Eutanásio. Homem comum, trabalhador, pai de família, vota no PT e torce pro Caxias.
-Vamos lá, Eutanásio.
Ele se levanta.
-Agora, vá até o banheiro, Eutanásio. Mas não faça barulho, ninguém pode ver.
Ele calça as havaianas, e vai, pé ante pé, sem fazer barulho. Eutanásio é muito cuidadoso.
-Muito bem, muito bem. Agora faça, Eutanásio.
Ele hesita por um momento.
-Vamos lá, eu sei que você consegue.
Então, ele levanta o pé, mete dentro da privada e dá a descarga.
-Muito bem, Eutanásio! Eu sabia que você conseguiria! Agora, volte pra cama antes que percebam algo.
Ele volta pra cama, com um sorriso de orelha à orelha estampado no rosto.
Isonilda, a esposa, sente algo gelado nos pés.. ou seria úmido? Bobagem. Deve ser um sonho. Ela volta à dormir.

00:09
-Acorde, Eutanásio. Já sabe o que fazer.
Ele se levanta, calça as havaianas, e vai até o banheiro, pé ante pé. Chega no banheiro, mete o pé na privada e puxa a descarga.
-Eutanásio, a noite passada a sua esposa desconfiou. Temos que ser mais cuidadosos.
Ele pensa por um minuto. Então, pega uma toalha de rosto branca e seca o pé nela. No outro dia, a empregada acha meio estranho a toalha estar manchada de azul, mas ela não diz nada. Afinal, eles nunca atrasam o pagamento, passam o dia fora e Isonilda sempre compra os produtos da Avon que ela vende, então não há do que reclamar.

00:10
Eutanásio está na cama, mas não consegue dormir. Ele fica esperando, e nada. 00:30, quinze pra uma..e nada. Quando já é uma hora…
-Desculpe o atraso, Eutanásio. Tive alguns contratempos. Mas vamos lá, já estamos atrasados.
Ele não se mexe.
-Ora, vamos, o que é isso? Você ficou chateado?
Nada.
-Tudo bem. Desculpe. Não vai acontecer de novo, ok? Agora vamos, por favor?
Ele se levanta, com um imperceptível sorriso no canto da boca. Vai até o banheiro, mete o pé na privada, puxa a descarga, mas… Algo acontece! A empregada não deixou toalha no banheiro!
-Pense rápido, Eutanásio!
Ele se dirige à cozinha e pega um pano de secar pratos, que está sobre a mesa, e seca o pé nele.
-Nossa, essa foi por pouco hein?
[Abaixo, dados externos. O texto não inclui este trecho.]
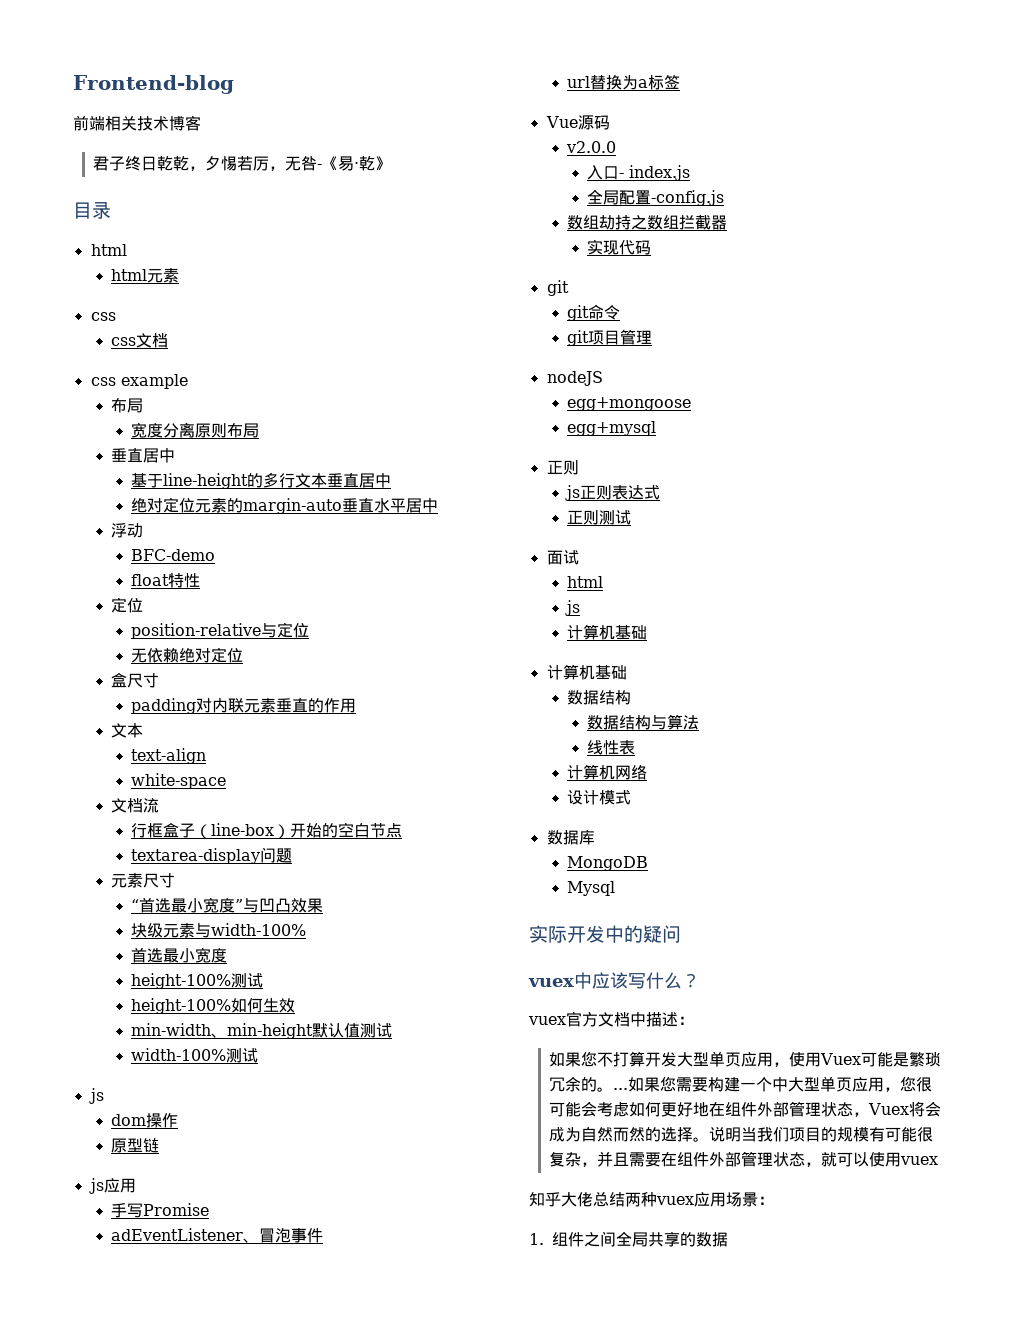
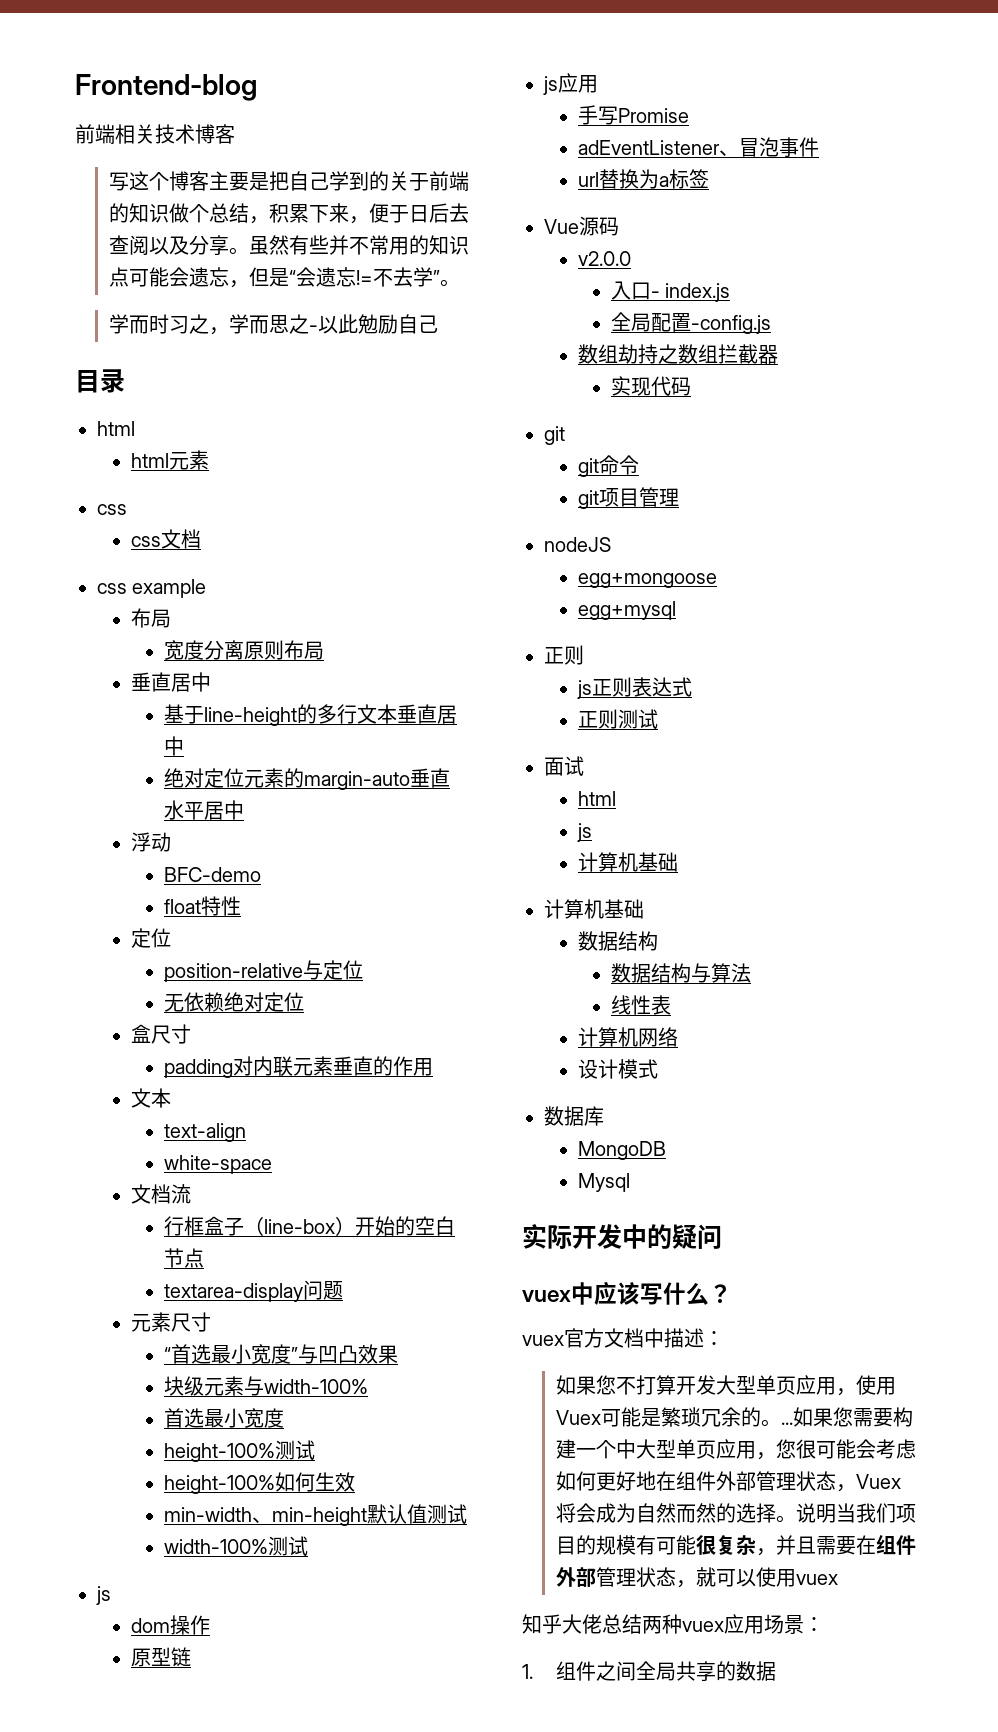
[93,156,392,171] 君子终日乾乾，夕惕若厉，无咎-《易·乾》 -> [108,171,469,191] [108,203,469,224] [108,235,469,256] [108,267,460,288] [108,314,438,335] 写这个博客主要是把自己学到的关于前端的知识做个总结，积累下来，便于日后去查阅以及分享。虽然有些并不常用的知识点可能会遗忘，但是“会遗忘!=不去学”。 // 学而时习之，学而思之-以此勉励自己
Acho melhor pararmos por um tempo, está ficando cada vez mais arriscado.
Mas essa é a melhor parte. Eutanásio gosta de viver perigosamente.
-Não podemos ser descobertos. Se houverem testemunhas, teremos que tomar atitudes drásticas.
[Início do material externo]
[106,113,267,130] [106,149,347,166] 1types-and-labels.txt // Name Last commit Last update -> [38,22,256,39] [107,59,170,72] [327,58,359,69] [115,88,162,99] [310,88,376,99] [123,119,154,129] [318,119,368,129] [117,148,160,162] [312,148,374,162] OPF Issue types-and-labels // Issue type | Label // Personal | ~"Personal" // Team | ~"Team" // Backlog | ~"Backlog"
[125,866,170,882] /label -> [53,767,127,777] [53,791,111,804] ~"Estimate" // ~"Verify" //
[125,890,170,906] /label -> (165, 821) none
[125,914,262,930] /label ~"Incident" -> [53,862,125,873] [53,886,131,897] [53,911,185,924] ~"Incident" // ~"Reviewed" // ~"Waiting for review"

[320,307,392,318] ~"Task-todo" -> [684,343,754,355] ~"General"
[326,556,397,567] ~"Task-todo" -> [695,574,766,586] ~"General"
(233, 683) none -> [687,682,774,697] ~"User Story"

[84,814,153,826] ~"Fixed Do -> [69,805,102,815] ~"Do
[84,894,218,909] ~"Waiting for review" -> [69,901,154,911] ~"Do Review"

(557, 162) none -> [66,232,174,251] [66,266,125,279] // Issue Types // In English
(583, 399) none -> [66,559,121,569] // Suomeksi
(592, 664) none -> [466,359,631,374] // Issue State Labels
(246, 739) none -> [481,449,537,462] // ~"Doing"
Ele se convence. Eles vão dar um tempo.
No outro dia, na hora do café, estão Lucicleide, a esposa, e Marinalda, a filha do casal.
-Mãe, o pai tá fazendo aquelas coisas estranhas.
-Mas de novo? ele não tinha parado?
-Sim, mas eu sempre escuto ele indo no banheiro de madrugada.
-Ora, mas o que tem de mal em ir no banheiro de madrugada?
-É que ele sai de lá rindo.
-Acho que vou dizer pra empregada pôr menos alho na comida.
No outro dia, a voz não vem. E nem no próximo. E ele se sente orgulhoso de si.